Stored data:

>>>>>

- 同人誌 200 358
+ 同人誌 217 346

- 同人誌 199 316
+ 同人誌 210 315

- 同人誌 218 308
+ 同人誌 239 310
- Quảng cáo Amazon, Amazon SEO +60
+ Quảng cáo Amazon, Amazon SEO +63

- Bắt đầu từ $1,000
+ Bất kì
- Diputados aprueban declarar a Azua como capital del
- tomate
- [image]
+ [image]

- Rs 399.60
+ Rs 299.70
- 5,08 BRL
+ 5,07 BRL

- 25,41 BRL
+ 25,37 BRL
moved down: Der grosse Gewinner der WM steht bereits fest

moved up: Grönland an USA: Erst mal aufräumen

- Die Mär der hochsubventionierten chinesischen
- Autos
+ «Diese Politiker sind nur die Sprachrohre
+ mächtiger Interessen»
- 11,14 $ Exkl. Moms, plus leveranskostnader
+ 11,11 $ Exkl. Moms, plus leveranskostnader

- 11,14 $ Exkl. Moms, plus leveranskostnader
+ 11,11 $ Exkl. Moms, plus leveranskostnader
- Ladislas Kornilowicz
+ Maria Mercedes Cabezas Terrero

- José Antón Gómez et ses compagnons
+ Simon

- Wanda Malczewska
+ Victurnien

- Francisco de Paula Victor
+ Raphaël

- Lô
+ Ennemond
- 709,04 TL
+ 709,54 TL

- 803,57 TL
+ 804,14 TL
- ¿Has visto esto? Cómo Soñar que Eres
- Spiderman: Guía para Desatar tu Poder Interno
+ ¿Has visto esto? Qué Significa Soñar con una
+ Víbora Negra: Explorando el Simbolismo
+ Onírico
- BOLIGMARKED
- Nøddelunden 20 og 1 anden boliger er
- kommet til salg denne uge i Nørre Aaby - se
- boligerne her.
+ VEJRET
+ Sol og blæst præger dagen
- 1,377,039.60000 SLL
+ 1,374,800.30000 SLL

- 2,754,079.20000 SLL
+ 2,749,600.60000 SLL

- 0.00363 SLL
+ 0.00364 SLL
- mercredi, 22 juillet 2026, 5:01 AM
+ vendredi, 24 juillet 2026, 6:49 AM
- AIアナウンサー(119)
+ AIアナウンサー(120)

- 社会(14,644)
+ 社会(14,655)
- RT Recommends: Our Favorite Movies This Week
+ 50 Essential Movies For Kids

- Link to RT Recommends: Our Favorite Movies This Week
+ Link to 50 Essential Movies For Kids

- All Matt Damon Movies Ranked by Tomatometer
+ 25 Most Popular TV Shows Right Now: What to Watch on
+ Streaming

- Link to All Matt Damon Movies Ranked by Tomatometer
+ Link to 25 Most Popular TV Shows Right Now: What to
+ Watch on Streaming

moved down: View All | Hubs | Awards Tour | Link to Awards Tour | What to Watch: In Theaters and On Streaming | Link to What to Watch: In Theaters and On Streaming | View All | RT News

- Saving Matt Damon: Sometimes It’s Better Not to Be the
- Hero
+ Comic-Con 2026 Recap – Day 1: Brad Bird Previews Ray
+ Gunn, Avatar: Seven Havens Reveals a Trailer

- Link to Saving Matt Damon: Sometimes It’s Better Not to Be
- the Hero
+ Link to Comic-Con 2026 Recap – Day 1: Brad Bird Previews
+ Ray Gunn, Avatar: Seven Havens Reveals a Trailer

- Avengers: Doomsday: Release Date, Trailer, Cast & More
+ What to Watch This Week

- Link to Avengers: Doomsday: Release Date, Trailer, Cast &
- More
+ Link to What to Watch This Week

<<<<<

Lines above with "Havens" in them are the ones to copy.

+ Gunn, Avatar: Seven Havens Reveals a Trailer
+ Ray Gunn, Avatar: Seven Havens Reveals a Trailer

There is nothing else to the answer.